Quando sono tornata a casa, lo stesso giorno – il primo novembre – ho letto un articolo in cui Mario Pirani commenta con ansia e dolore l’abbattimento in atto di un altro grande albero, quello dell’antifascismo. La potente motosega del revisionismo storico è lo strumento che molti stanno usando senza scrupoli. Nella seconda parte dell’articolo Mario Pirani cita Croce, riportando alcune frasi tratte dai suoi diari. Al senso di liberazione provato alla caduta di Mussolini segue, a pochi mesi di distanza un’altra sensazione, di altro segno, il pensiero che “tutto quanto le generazioni italiane avevano da un secolo in qua costruito politicamente e moralmente è distrutto, irrimediabilmente. Sopravvivono nei nostri cuori le forze ideali con le quali dobbiamo affrontare il difficile avvenire”. E difficile davvero lo era, quell’ipotesi di avvenire, nel 1943. Croce, mentre scriveva, non lo sapeva ancora che quelle forze ideali ce l’avrebbero fatta, che il paese sarebbe andato avanti grazie al coraggio e ai sacrifici di pochi, ma non così pochi da non essere capaci di regalarci, qualche anno dopo, la Costituzione, il bel platano robusto che ha permesso a un’Italia devastata e sconfitta di rimettersi in piedi e vivere ancora. Le forze che ora la minacciano e l’assediano sono le stesse che minacciano la scuola. Alla loro potenza, al loro gusto per la devastazione, non c’è altra scelta che contrapporre la rimessa in campo di forze ideali analoghe a quelle in cui sperava Croce, e altri con lui, in quei tempi bui. Solo grazie ad esse anche noi possiamo affrontare il difficile avvenire che si prospetta. Non possono che essere forze giovani e non smemorate, è questa la nostra speranza, abbiamo passato la nostra vita nelle aule scolastiche per questo.

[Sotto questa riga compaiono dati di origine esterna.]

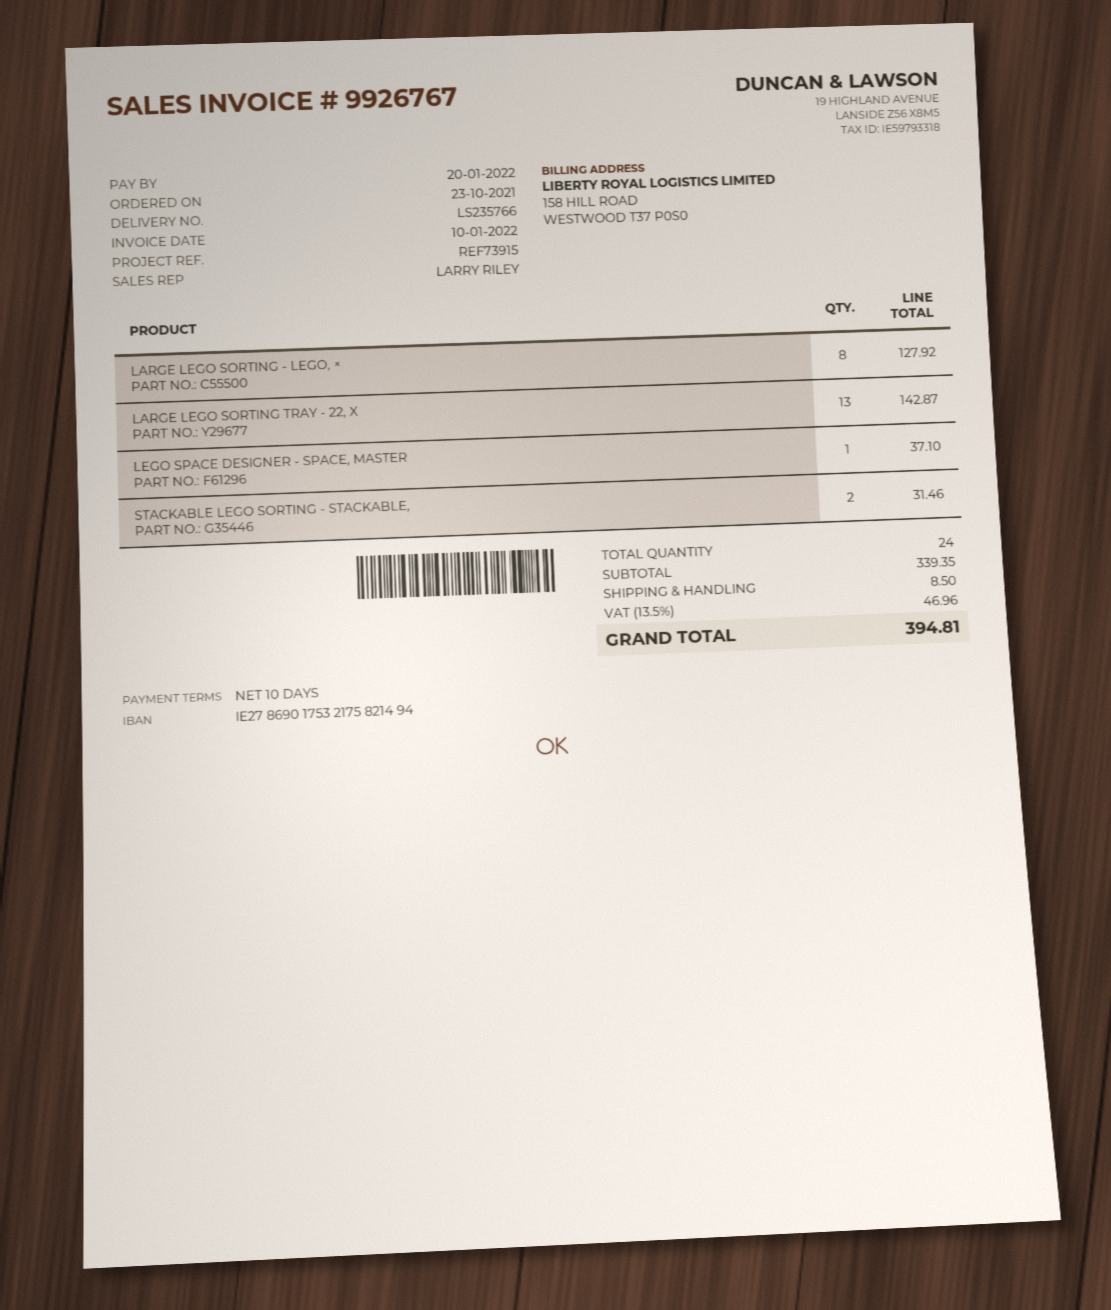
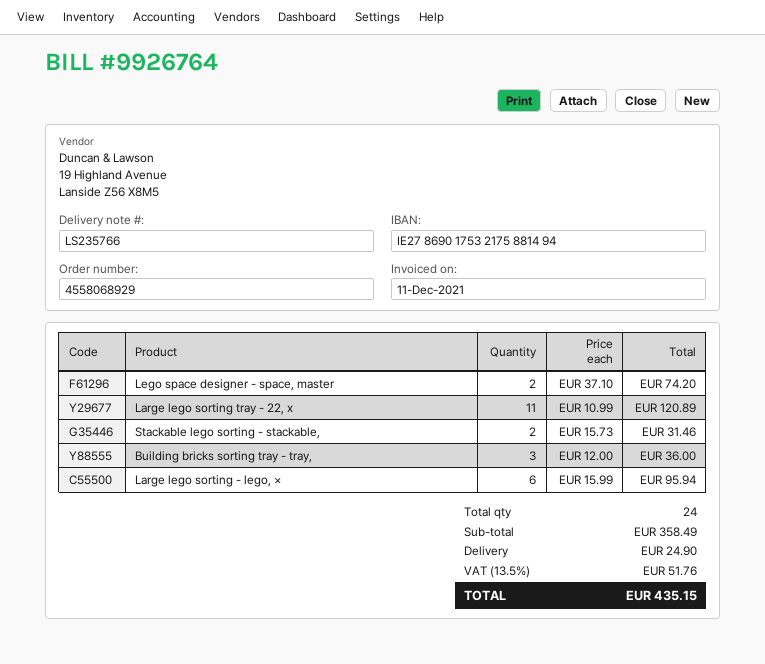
invoice number: 9926767 -> 9926764
invoice date: 2022-01-10 -> 2021-12-11
bank account: IE27869017532175821494 -> IE27869017532175881494
LARGE LEGO SORTING - LEGO, ×: 8 for 127.92 -> 6 for 95.94
LARGE LEGO SORTING TRAY - 22, X: 13 for 142.87 -> 11 for 120.89
LEGO SPACE DESIGNER - SPACE, MASTER: 1 for 37.10 -> 2 for 74.20
Building bricks sorting tray - tray,: none -> 3 for 36.00
subtotal: 339.35 -> 358.49
shipping: 8.50 -> 24.90
tax: 13.5% = 46.96 -> 13.5% = 51.76
total: 394.81 -> 435.15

Non siamo gli unici, noi del Mce, a difendere i grandi alberi. Il pensarlo sarebbe devastante; dobbiamo saper sperare che non sia così, e avere l’intelligenza di raccordarsi con chi guarda in una direzione simile alla nostra. Non ci sarà difficile - visto che nel nostro movimento il colore delle gonne e delle collane ha la meglio sulle tinte scure delle giacche e cravatte che monopolizzano tutti i luoghi del potere - far prevalere il modello di Penelope la tessitrice che ebbe fede nel ritorno forse più di quella che sostenne il vagabondo Ulisse. I Proci che ci circondano non smettono di ingozzarsi e di divorare; noi però non possiamo assumere l’idea che sarà sempre così, irreversibilmente. Resisteremo, sarà meno difficile se sapremo vedere che altri, in altre isole, stanno facendo la stessa cosa. Sarà più efficace se sapremo, come, mi pare, disse un papa, badare più a ciò che ci unisce che a ciò che di differenzia, almeno in questa fase di emergenza storica.